Подошел и еще один из рабочих, Кеша Шарапов. С плеча его, которого хватило бы как раз на два ганинских плеча, свисала большая связка рыбы.
– Подпиши заявление, Анфас. Ухожу. – Мог бы и не говорить, без слов ясно. Пока двое. Кто ж будет третьим? Ганин – пусть, он перелетная птаха. А Шарапова жаль, этот редкостный работяга. Но, видно, и ему невтерпеж стало. Совестится, а руку с заявлением все-таки тянет. Как удержать его? Чем завлечь? Перспективами? Зарплатой, которую три месяца не можешь выплатить? А, пропади все пропадом!
– Попутного ветра, Иннокентий, – зло заговорил Енохин, не очень, впрочем, веря, что от этого разговора будет толк. – Удираешь, вижу, при полной выкладке. Рыбку-то толом глушил?
– А хоть бы и так, – с вызовом ответил Кеша и отступил, набычился, словно примерялся для драки.
– И чего я порох на вас трачу? – с вялым безразличием заговорил Енохин. Ему и самому наскучили эти бесполезные, за последнее время участившиеся беседы. Текут люди, текут, как песок меж пальцев. И их можно понять. Наступит день – один останешься. Но пусть и у них что-то завязнет в душе. Одно общее дело делаем. Общее!..

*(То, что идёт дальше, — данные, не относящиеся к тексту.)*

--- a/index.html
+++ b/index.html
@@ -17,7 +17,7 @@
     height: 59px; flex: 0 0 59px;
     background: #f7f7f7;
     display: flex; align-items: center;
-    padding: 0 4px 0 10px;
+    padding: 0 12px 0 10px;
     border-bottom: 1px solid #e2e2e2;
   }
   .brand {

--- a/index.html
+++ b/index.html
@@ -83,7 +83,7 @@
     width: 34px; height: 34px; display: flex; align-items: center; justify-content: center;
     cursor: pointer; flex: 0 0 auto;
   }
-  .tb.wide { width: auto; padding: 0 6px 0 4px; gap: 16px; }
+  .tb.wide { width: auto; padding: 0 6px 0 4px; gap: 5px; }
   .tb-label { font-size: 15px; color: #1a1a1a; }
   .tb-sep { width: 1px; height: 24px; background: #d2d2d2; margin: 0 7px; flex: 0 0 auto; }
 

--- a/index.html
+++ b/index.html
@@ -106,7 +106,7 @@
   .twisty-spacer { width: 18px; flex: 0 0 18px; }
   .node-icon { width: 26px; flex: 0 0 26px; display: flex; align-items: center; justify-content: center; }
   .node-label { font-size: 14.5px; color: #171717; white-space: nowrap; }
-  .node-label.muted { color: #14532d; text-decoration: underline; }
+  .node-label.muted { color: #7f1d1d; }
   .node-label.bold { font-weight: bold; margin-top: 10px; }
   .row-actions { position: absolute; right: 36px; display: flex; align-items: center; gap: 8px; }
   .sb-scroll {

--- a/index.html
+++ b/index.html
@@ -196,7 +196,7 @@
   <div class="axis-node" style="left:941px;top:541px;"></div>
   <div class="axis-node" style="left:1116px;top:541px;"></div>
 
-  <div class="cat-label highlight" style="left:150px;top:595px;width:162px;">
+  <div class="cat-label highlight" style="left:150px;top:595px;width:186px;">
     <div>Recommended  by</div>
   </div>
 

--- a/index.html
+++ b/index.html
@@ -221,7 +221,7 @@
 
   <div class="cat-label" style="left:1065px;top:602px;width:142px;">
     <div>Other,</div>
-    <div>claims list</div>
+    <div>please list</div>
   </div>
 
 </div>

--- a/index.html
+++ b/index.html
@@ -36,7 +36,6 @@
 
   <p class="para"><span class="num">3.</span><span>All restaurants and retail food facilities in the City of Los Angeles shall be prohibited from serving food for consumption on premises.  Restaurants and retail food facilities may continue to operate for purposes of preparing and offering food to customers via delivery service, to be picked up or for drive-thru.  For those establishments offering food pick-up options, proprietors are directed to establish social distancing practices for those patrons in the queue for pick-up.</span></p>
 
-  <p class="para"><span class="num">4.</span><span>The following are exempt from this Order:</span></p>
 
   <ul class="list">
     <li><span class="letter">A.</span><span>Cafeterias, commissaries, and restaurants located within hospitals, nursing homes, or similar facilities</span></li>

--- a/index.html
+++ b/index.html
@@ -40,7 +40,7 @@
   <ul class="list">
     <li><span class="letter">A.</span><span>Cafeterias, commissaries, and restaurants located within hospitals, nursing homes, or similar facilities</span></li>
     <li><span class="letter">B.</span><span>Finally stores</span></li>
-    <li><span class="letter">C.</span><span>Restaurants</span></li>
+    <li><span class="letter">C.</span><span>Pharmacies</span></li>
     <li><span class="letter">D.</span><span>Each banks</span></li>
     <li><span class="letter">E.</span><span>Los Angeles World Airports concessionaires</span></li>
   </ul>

Енохин широко распялил налитые обидой красноватые глазки и, переводя их с Ганина на Шарапова, глухо спросил:
– Чего? Один жулик. Другой браконьер. Тьфу! И комарье это проклятое!
– Полегче, бугор! Мы свое законное требуем! – Ну вот, Ганин сменил наконец пластинку. Кажется, переходит к угрозам. Енохин и это не раз слыхивал, но лучше пускай грозят, пускай бранятся, только не уходят вот так, как Шарапов. Когда Шараповы увольняются, – значит, конец. Остается только поднять руки вверх.